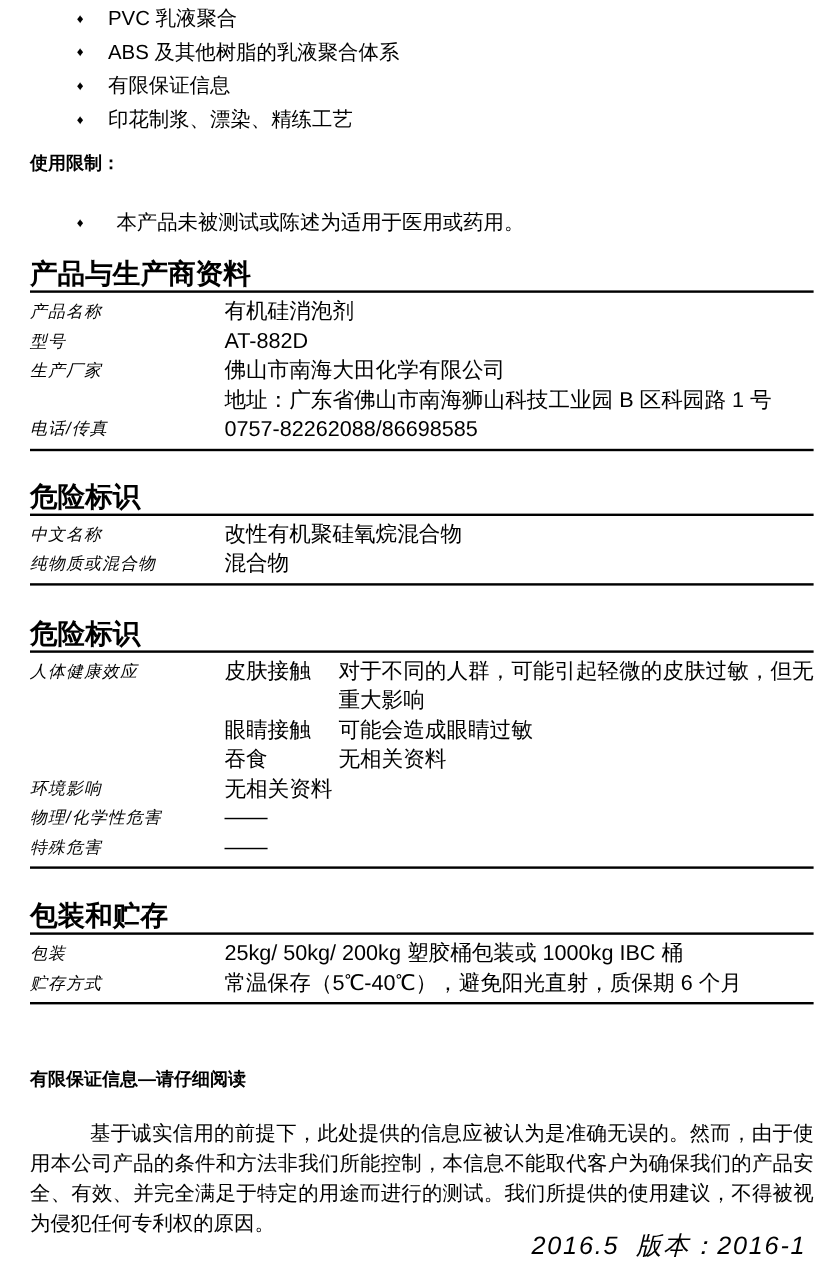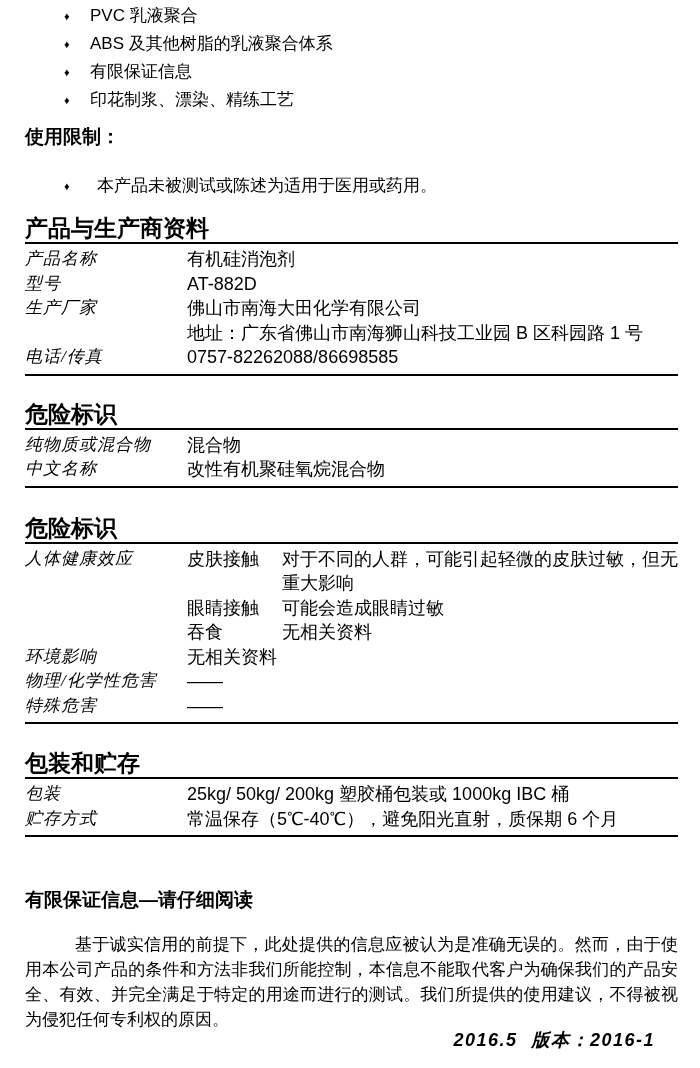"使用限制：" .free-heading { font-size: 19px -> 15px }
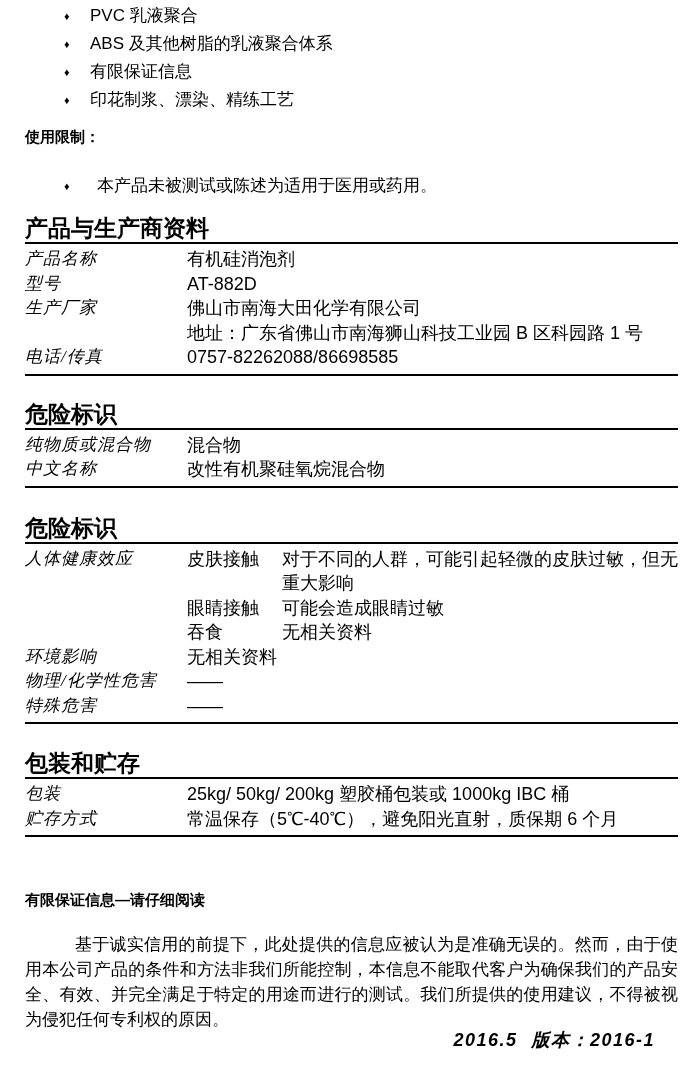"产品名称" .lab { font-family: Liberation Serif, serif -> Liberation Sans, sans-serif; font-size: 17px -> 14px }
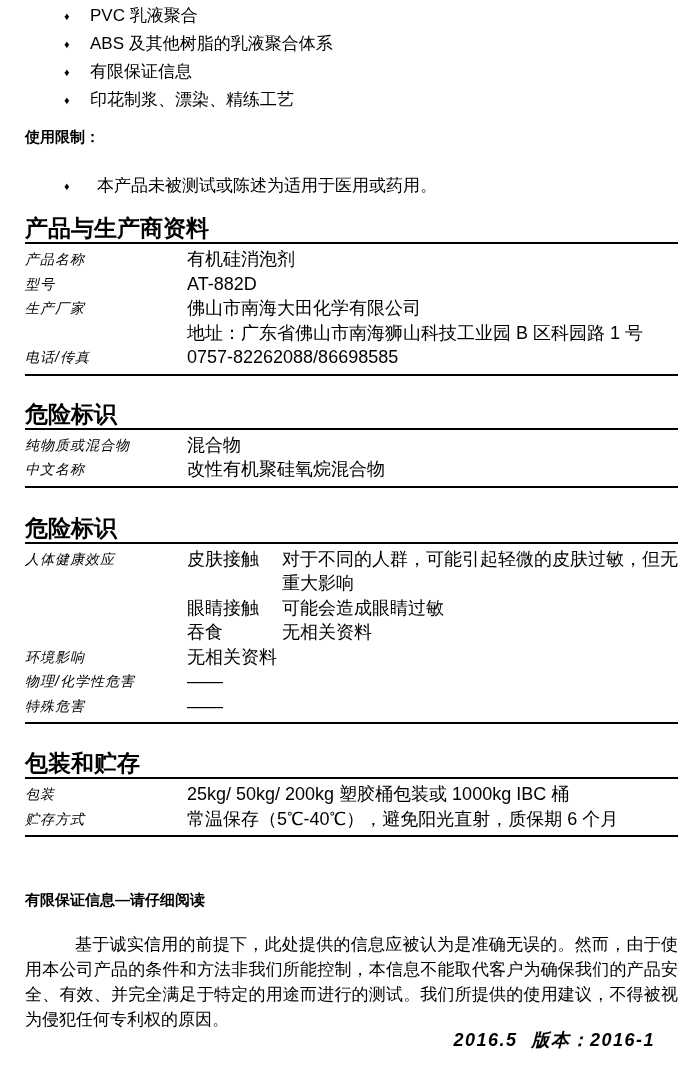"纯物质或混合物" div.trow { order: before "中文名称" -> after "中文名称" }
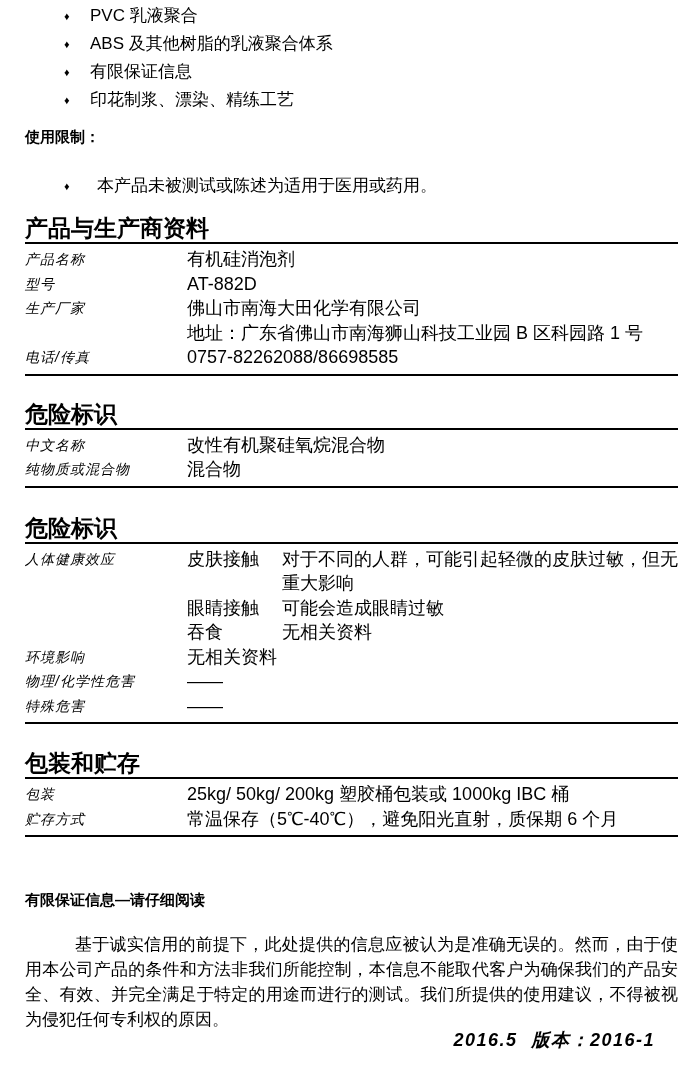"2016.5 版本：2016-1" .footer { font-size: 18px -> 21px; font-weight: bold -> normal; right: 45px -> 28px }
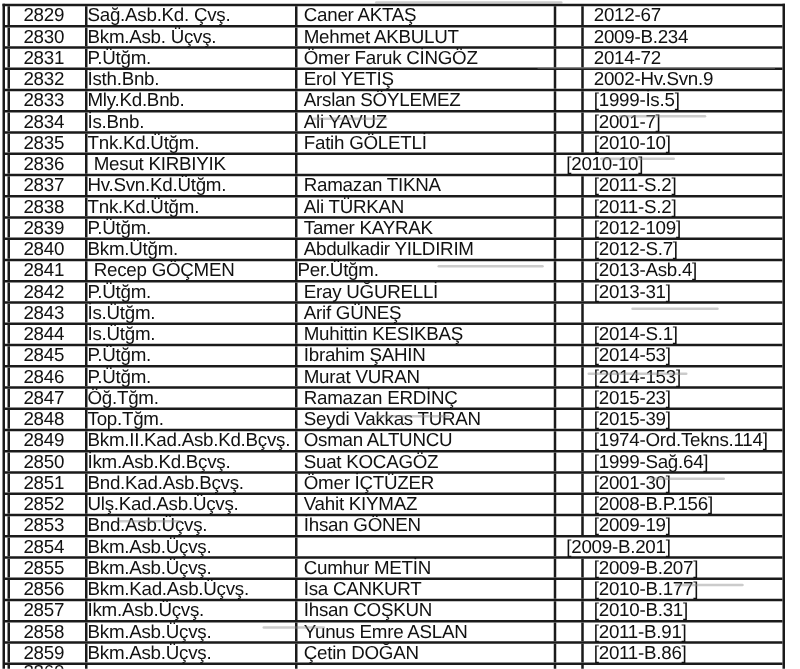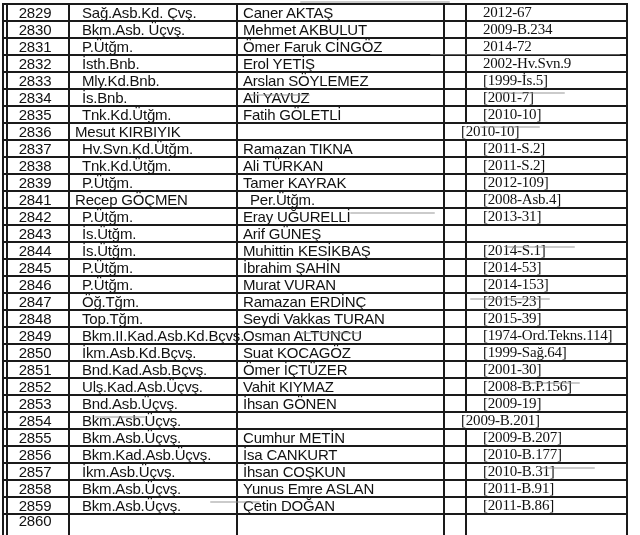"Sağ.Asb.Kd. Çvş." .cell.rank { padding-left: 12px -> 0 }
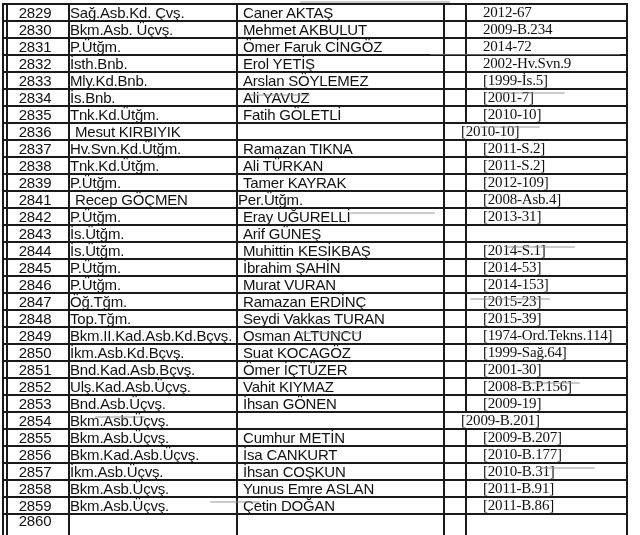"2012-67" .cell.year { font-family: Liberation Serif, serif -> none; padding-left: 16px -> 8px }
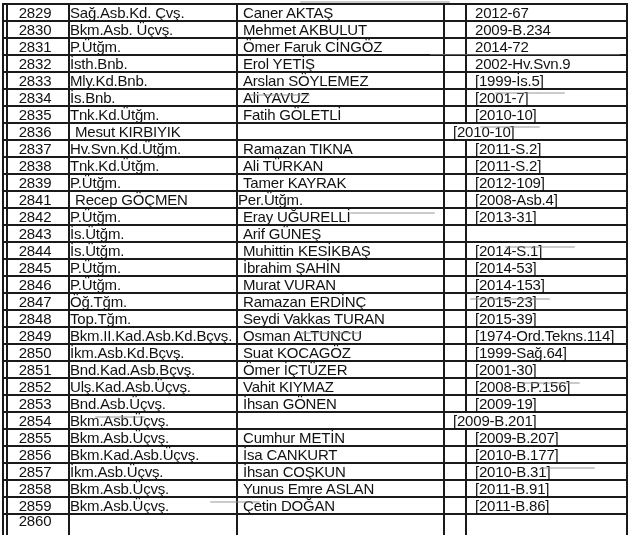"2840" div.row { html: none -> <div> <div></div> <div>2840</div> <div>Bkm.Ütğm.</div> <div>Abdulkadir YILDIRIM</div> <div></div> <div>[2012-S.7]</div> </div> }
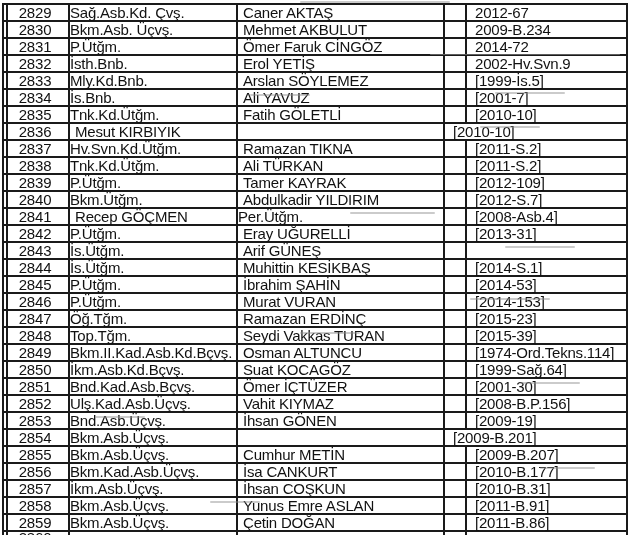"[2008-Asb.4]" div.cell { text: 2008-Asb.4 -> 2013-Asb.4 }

######

- **Work request**:
Should a record include a picture, omit it from your copy and return the rest unchanged.

- **Solution to this problem**:
"使用限制：" .free-heading { font-size: 19px -> 15px }
"产品名称" .lab { font-family: Liberation Serif, serif -> Liberation Sans, sans-serif; font-size: 17px -> 14px }
"纯物质或混合物" div.trow { order: before "中文名称" -> after "中文名称" }
"2016.5 版本：2016-1" .footer { font-size: 18px -> 21px; font-weight: bold -> normal; right: 45px -> 28px }
"Sağ.Asb.Kd. Çvş." .cell.rank { padding-left: 12px -> 0 }
"2012-67" .cell.year { font-family: Liberation Serif, serif -> none; padding-left: 16px -> 8px }
"2840" div.row { html: none -> <div> <div></div> <div>2840</div> <div>Bkm.Ütğm.</div> <div>Abdulkadir YILDIRIM</div> <div></div> <div>[2012-S.7]</div> </div> }
"[2008-Asb.4]" div.cell { text: 2008-Asb.4 -> 2013-Asb.4 }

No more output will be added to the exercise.